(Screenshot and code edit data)
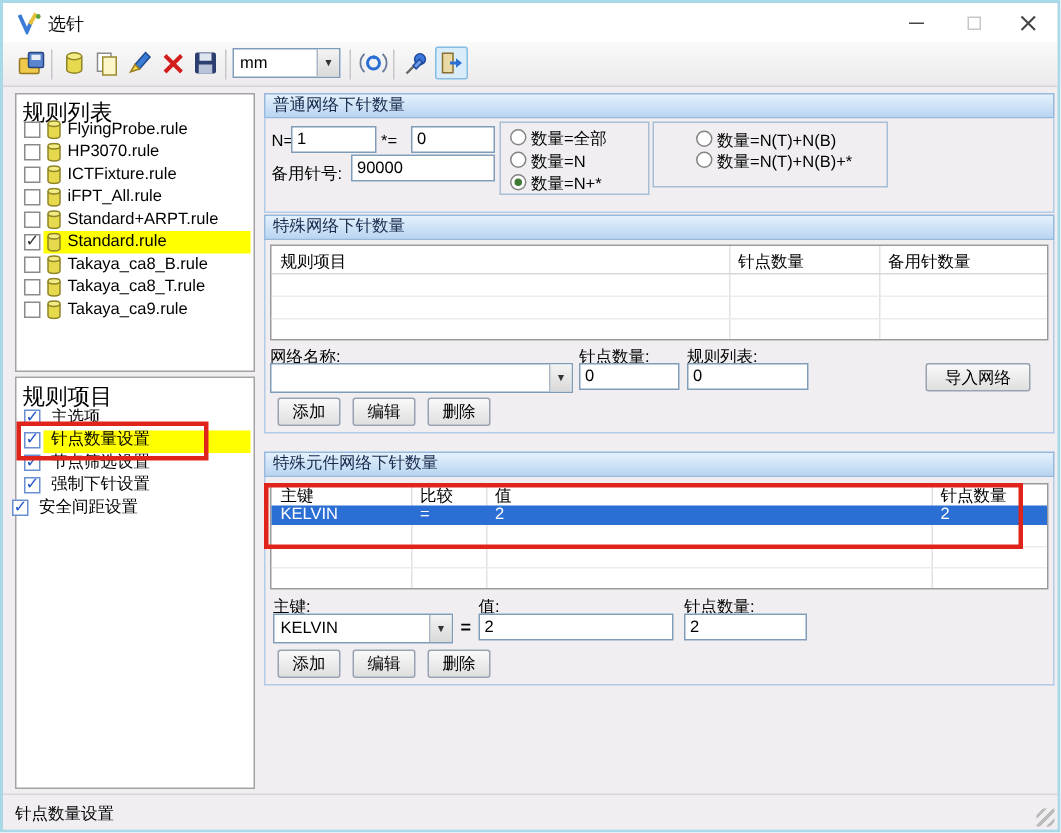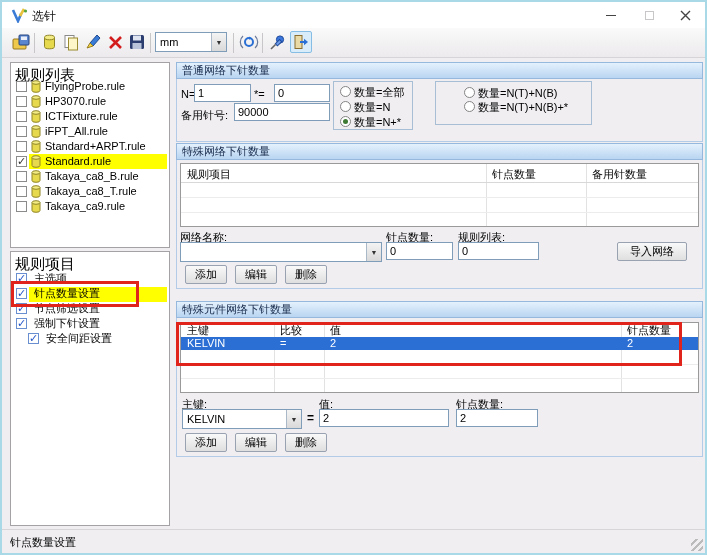--- a/index.html
+++ b/index.html
@@ -257,7 +257,7 @@
     <input class="a tbx" style="left: 97px; top: 5px; width: 56px;" readonly="" value="0">
     <span class="a flabel" style="left:4px;top:29px">备用针号:</span>
     <input class="a tbx" style="left: 57px; top: 24px; width: 96px;" readonly="" value="90000">
-    <div class="a rbox" style="left:156px;top:2px;width:80px;height:49px">
+    <div class="a rbox" style="left:156px;top:2px;width:100px;height:49px">
       <span class="a radio" style="left:6px;top:4px"></span>
       <span class="a rlabel" style="left:20px;top:3px">数量=全部</span>
       <span class="a radio" style="left:6px;top:19px"></span>

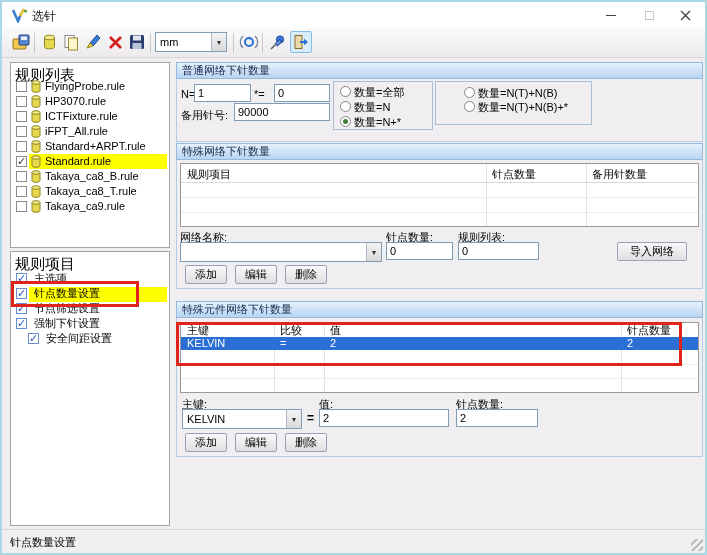--- a/index.html
+++ b/index.html
@@ -243,7 +243,7 @@
     <span class="a cb blue on" style="left:6px"></span>
     <span class="a" style="left:24px">强制下针设置</span>
   </div>
-  <div class="a lrow" style="left:20px;top:329px;width:160px">
+  <div class="a lrow" style="left:0;top:329px;width:160px">
     <span class="a cb blue on" style="left:6px"></span>
     <span class="a" style="left:24px">安全间距设置</span>
   </div>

ACTION ITEM:
Word for word, restate the records shown above, minus the pictures.

RESULT:
--- a/index.html
+++ b/index.html
@@ -257,7 +257,7 @@
     <input class="a tbx" style="left: 97px; top: 5px; width: 56px;" readonly="" value="0">
     <span class="a flabel" style="left:4px;top:29px">备用针号:</span>
     <input class="a tbx" style="left: 57px; top: 24px; width: 96px;" readonly="" value="90000">
-    <div class="a rbox" style="left:156px;top:2px;width:80px;height:49px">
+    <div class="a rbox" style="left:156px;top:2px;width:100px;height:49px">
       <span class="a radio" style="left:6px;top:4px"></span>
       <span class="a rlabel" style="left:20px;top:3px">数量=全部</span>
       <span class="a radio" style="left:6px;top:19px"></span>

--- a/index.html
+++ b/index.html
@@ -243,7 +243,7 @@
     <span class="a cb blue on" style="left:6px"></span>
     <span class="a" style="left:24px">强制下针设置</span>
   </div>
-  <div class="a lrow" style="left:20px;top:329px;width:160px">
+  <div class="a lrow" style="left:0;top:329px;width:160px">
     <span class="a cb blue on" style="left:6px"></span>
     <span class="a" style="left:24px">安全间距设置</span>
   </div>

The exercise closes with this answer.